Court Opinion

ID: 9458465
Source: CourtListenerOpinion
Date Created: 2023-08-04 20:52:40.906394+00
Date Added: 2024-06-11T17:35:46.491912
License: Public Domain

STEVENS, Circuit Judge
(dissenting).
The question for us to decide is whether the trial judge abused his discretion in concluding that the article was not sufficiently prejudicial to require a new trial. Since the jury had already arrived at its verdict, it was too late to take remedial steps. The fact that improper matter was considered by the jury was established; hence there was nothing to be accomplished by an investigation unless the judge questioned the veracity of the affidavit.1 The issue presented to him was whether, on the special facts of this case, a new trial should be held.2 *1066Necessarily his decision reflected an evaluation of the newspaper story in the context of the entire trial.
The record here is cold, but it contains substantial support for the decision made by the trial judge while his recollection of the demeanor of witnesses, the voir dire, and the persuasive impact of testimony and argument, remained vivid.
Defendant’s guilt is starkly apparent. Moreover, the substance of the news story was brought to the jury’s attention by defense counsel. On cross-examination Dr. Pope acknowledged that similar referrals from other personal injury lawyers provided him with his major source of income and that he saw between 30 and 40 patients per day. He evaded defense counsel’s question about “a number of other indictments.” The record developed by defendant thus indicated, if it did not explicitly describe, the existence of wide-spread insurance padding by Dr. Pope and lawyers other than defendant which had resulted in the return of several indictments.
The theory of the defense was that defendant was not a participant in the scheme, or, more narrowly, that the specific charges against him had not been proved beyond a reasonable doubt. This defense, though not contradicted by the news story, may well have been prejudiced by the estimate that insurance padding amounted to $3,000,000. I find it difficult to assess the extent of the prejudice; I am persuaded, however, that the probability of significant prejudice is not plain enough to warrant disagreement with the contemporaneous evaluation made by an experienced trial judge. Indeed, even disagreement with a discretionary ruling would not establish error.
Almost every jury trial requires some compromise with standards of absolute perfection; such deviations must be tolerated if the jury system is to function effectively.3 In my opinion the trial judge did not abuse his discretion in concluding that the deviation reflected by this record was within permissible limits.

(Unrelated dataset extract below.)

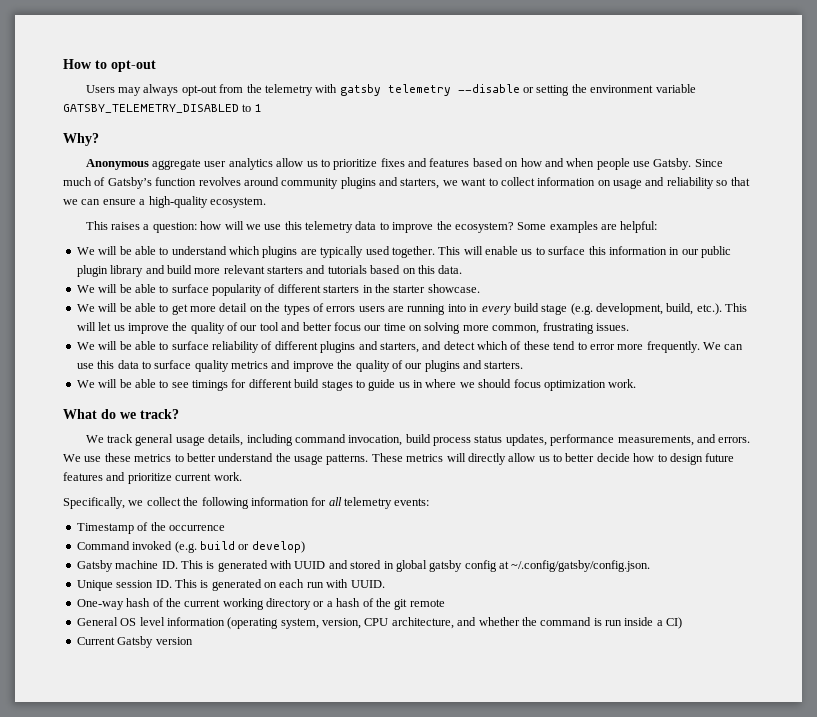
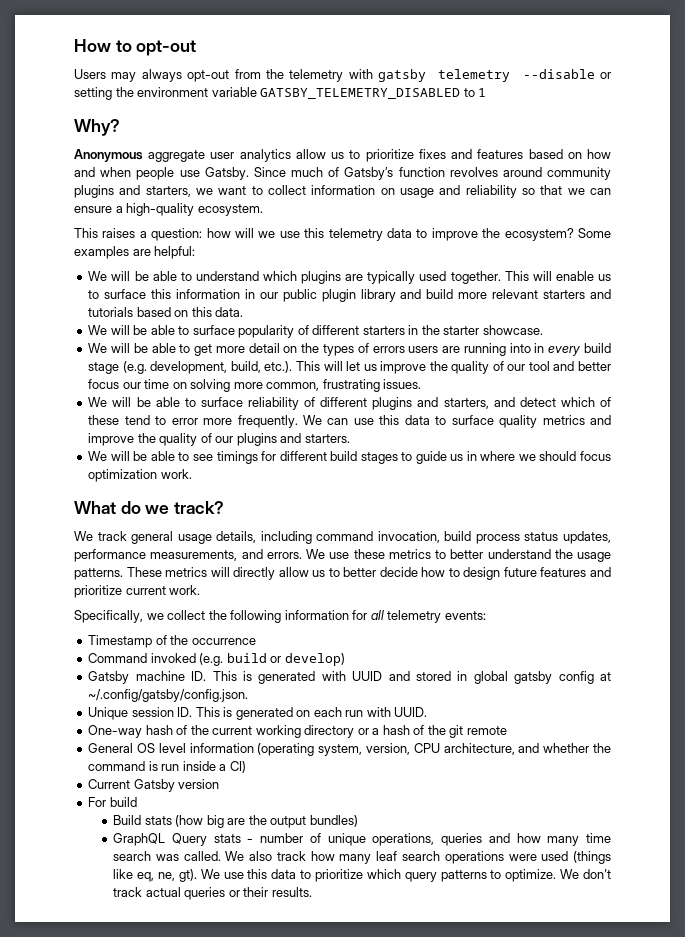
(193, 641) none -> [88,797,137,807] [113,815,358,828] [113,833,611,846] [113,851,611,864] [113,869,611,882] [113,887,312,900] // For build // Build stats (how big are the output bundles) // GraphQL Query stats - number of unique operations, queries and how many time search was called. We also track how many leaf search operations were used (things like eq, ne, gt). We use this data to prioritize which query patterns to optimize. We don't track actual queries or their results.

. See United States v. McKinney, 429 F.2d 1019, 1030-1031 (5th Cir. 1970).

. “The trial judge has a large discretion in ruling on the issue of prejudice resulting from the reading by jurors of news articles concerning the trial. Holt v. United States, 218 U.S. 245, 251, 31 S.Ct. 2, 6, 54 L.Ed. 1021. Generalizations beyond that statement are not profitable, because each case must turn on its special facts.” Marshall v. United States, 360 U.S. 310, 312, 79 S.Ct. 1171, 1173, 3 L.Ed.2d 1250 (1959).

. “On the other hand, it would be impracticable to impose the counsel of absolute perfection that no verdict shall stand, unless every juror has been entirely without bias, and has based his vote only upon the evidence he has heard in court. It is doubtful whether more than one in a hundred verdicts would stand such a test; and although absolute justice may require as much, the impossibility of achieving it has induced judges to take a middle course, for they have recognized that the institution could not otherwise survive; they would become Penelopes, forever engaged in unraveling the webs they wove. Like much else in human affairs, its defects are so deeply enmeshed in the system that wholly to disentangle them would quite kill it.” Jorgensen v. York Ice & Machinery Corp., 160 F.2d 432, 435 (2d Cir. 1947).